Se até hoje as dimensões real e virtual eram tangibilizadas em separado, como universos paralelos, com a afirmação de novas tecnologias ancoradas no 5G e no emergente 6G, e a construção conceptual que suporta o “metaverso”, os líderes da indústria digital procuram fundir as duas dimensões numa experiência imersiva onde tudo o que sentíamos até hoje, “projetado”, passará a ser parte do “mundo real”. O metaverso e todas as soluções imersivas emergentes são, no fundo, tentativas de fazer da dimensão virtual, não uma extensão, mas parte da realidade, ampliando as possibilidades que até hoje sempre sentimos limitadas pela noção de espaço e tempo. Vemos hoje empresas a comprar e vender terrenos no “metaverso”, mas como se enquadrarão estas transações ao abrigo dos direitos reais? No plano laboral, poderemos ser forçados a trabalhar no metaverso, e em que condições? No plano fiscal, como são tributadas as operações realizadas no metaverso? Como funcionam os crimes contra as pessoas, poderemos ser vítimas de violação quando tal se projete nos nossos avatares? A que jurisdição obedecem todas estas transferências de dados?

Hoje, há muito mais perguntas e dúvidas do que respostas. Nada que seja (ainda) grave ou preocupante pois, – sejamos claros – o metaverso é para já muito mais uma ambição e menos uma realidade com impacto nas nossas vidas.

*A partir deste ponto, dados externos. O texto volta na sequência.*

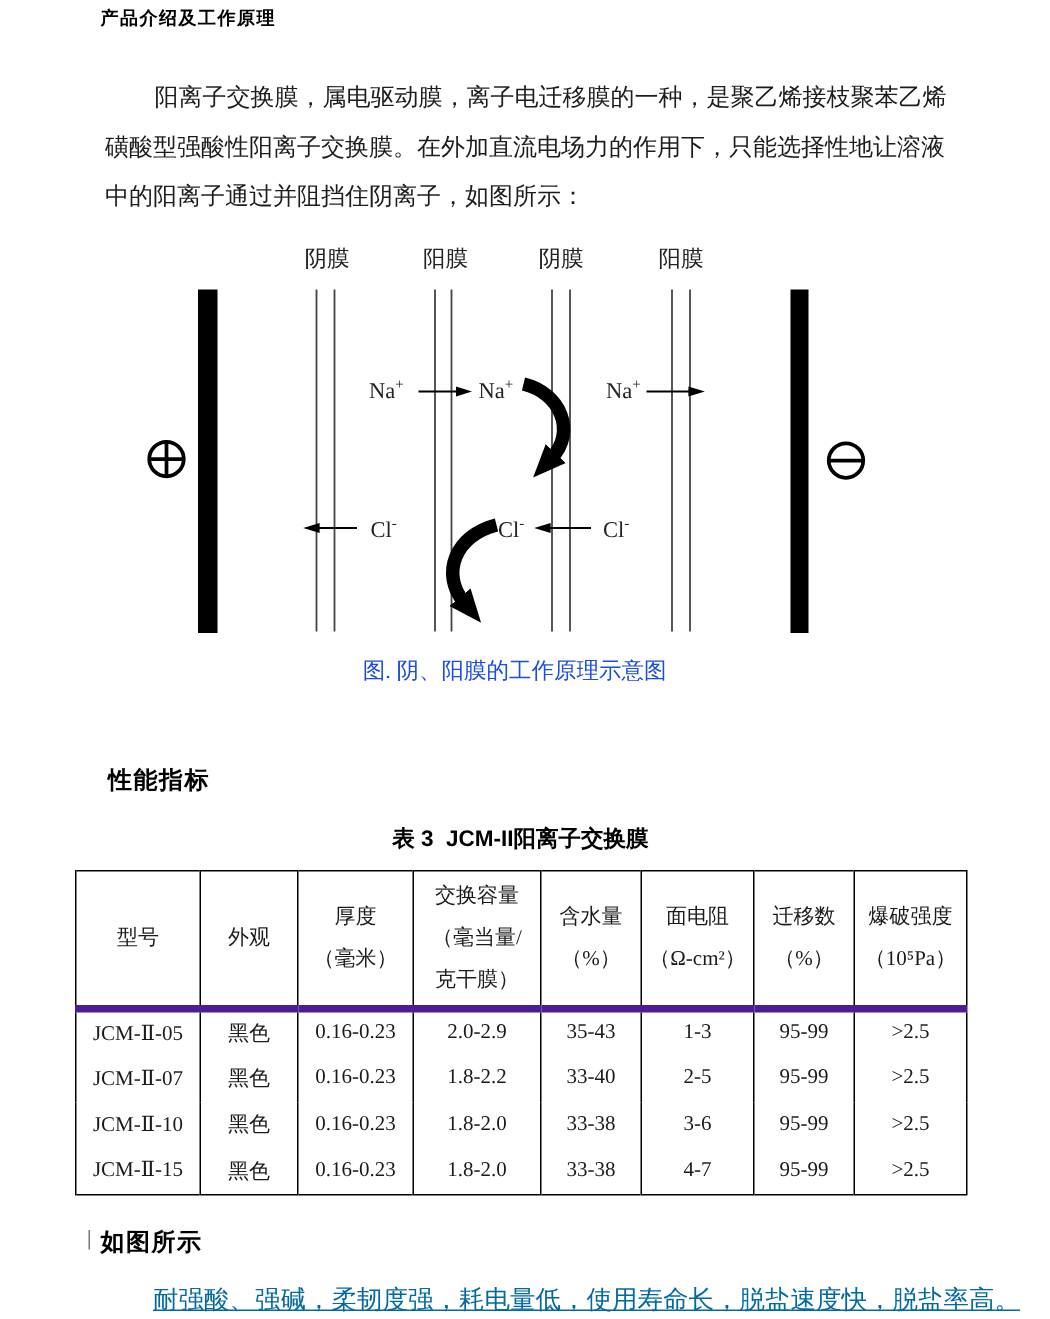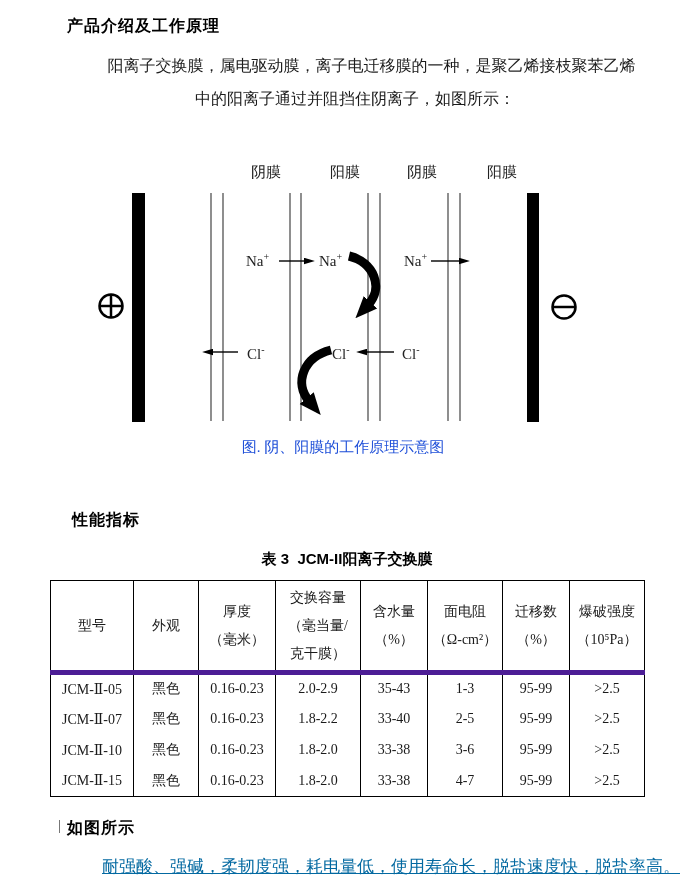--- a/index.html
+++ b/index.html
@@ -7,7 +7,7 @@
         font-family:"Liberation Serif","DejaVu Serif",serif;overflow:hidden;}
   .abs{position:absolute;}
   .hd{font-family:"Liberation Sans","DejaVu Sans",sans-serif;font-weight:bold;color:#000;}
-  .h1{left:67px;top:16px;font-size:16px;letter-spacing:1px;}
+  .h1{left:67px;top:4px;font-size:12px;letter-spacing:1px;}
   .intro{left:70px;top:49px;width:570px;font-size:16px;line-height:33px;color:#1c1c1c;}
   .intro .ln{white-space:nowrap;text-align:center;}
   .intro .ind{text-indent:33px;}

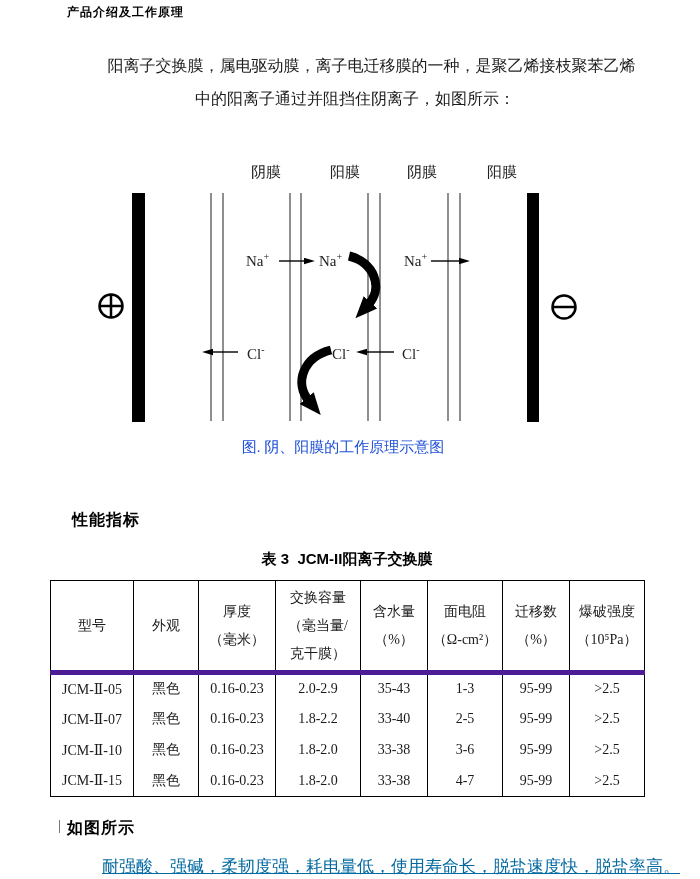--- a/index.html
+++ b/index.html
@@ -9,7 +9,7 @@
   .hd{font-family:"Liberation Sans","DejaVu Sans",sans-serif;font-weight:bold;color:#000;}
   .h1{left:67px;top:4px;font-size:12px;letter-spacing:1px;}
   .intro{left:70px;top:49px;width:570px;font-size:16px;line-height:33px;color:#1c1c1c;}
-  .intro .ln{white-space:nowrap;text-align:center;}
+  .intro .ln{white-space:nowrap;}
   .intro .ind{text-indent:33px;}
   .diagram{left:0;top:150px;width:700px;height:320px;}
   .mlabel{position:absolute;top:13px;width:40px;text-align:center;font-size:15px;color:#222;margin-left:48px;}

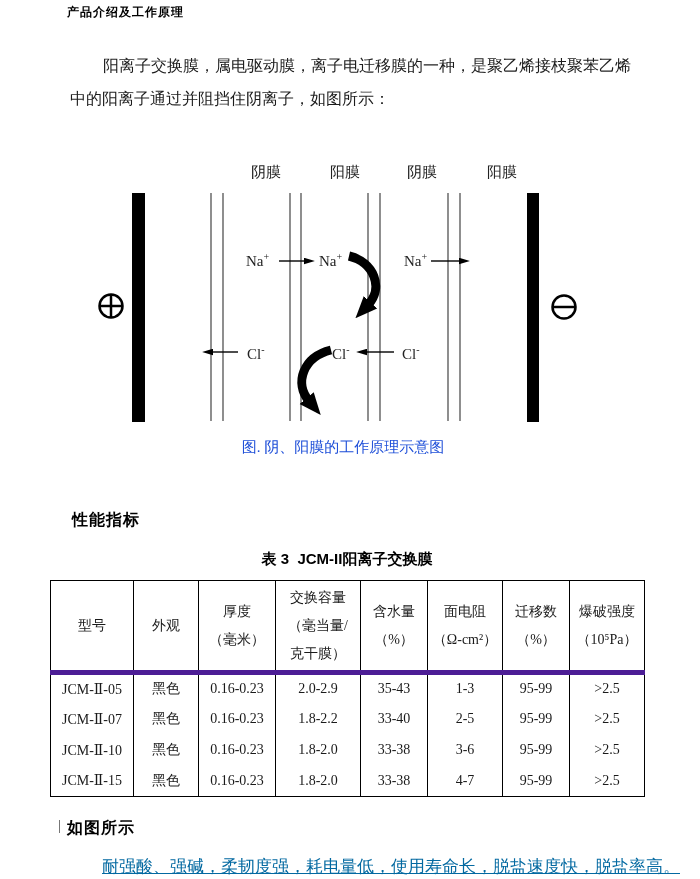--- a/index.html
+++ b/index.html
@@ -41,6 +41,7 @@
 
   <div class="abs intro">
     <div class="ln ind">阳离子交换膜，属电驱动膜，离子电迁移膜的一种，是聚乙烯接枝聚苯乙烯</div>
+    <div class="ln">磺酸型强酸性阳离子交换膜。在外加直流电场力的作用下，只能选择性地让溶液</div>
     <div class="ln">中的阳离子通过并阻挡住阴离子，如图所示：</div>
   </div>
 

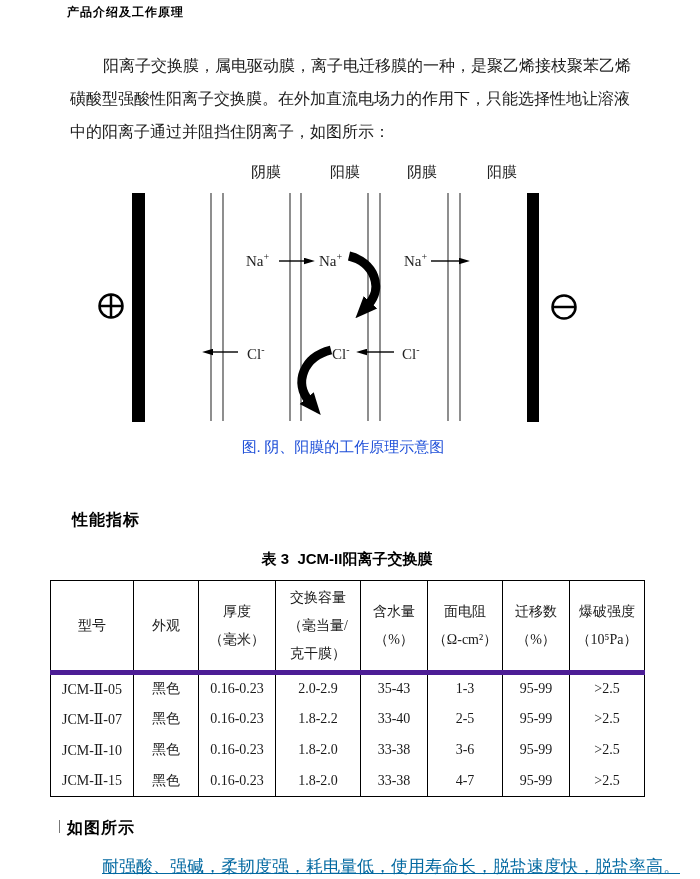--- a/index.html
+++ b/index.html
@@ -12,7 +12,7 @@
   .intro .ln{white-space:nowrap;}
   .intro .ind{text-indent:33px;}
   .diagram{left:0;top:150px;width:700px;height:320px;}
-  .mlabel{position:absolute;top:13px;width:40px;text-align:center;font-size:15px;color:#222;margin-left:48px;}
+  .mlabel{position:absolute;top:13px;width:40px;text-align:center;font-size:15px;color:#222;}
   .ion{position:absolute;font-size:15px;color:#222;white-space:nowrap;}
   .ion sup{font-size:10px;}
   .caption{position:absolute;left:203px;top:288px;width:280px;text-align:center;font-size:15px;color:#1d4ed8;}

Mas, como sabemos, as revoluções, num primeiro momento, e de forma ruidosa, fazem-se nas disrupções da tecnologia, sem grandes impactos visíveis nas nossas vidas; é com a massificação das tecnologias, nos momentos posteriores, que elas acabam por silenciosamente afirmar os seus pressupostos e alterar a cultura e o nosso modo de vida. Cabe-nos aos que pensamos o impacto da tecnologia nos comportamentos humanos antecipar e procurar nas leis e nas literacias os bálsamos para amenizar o seu potencial totalitário.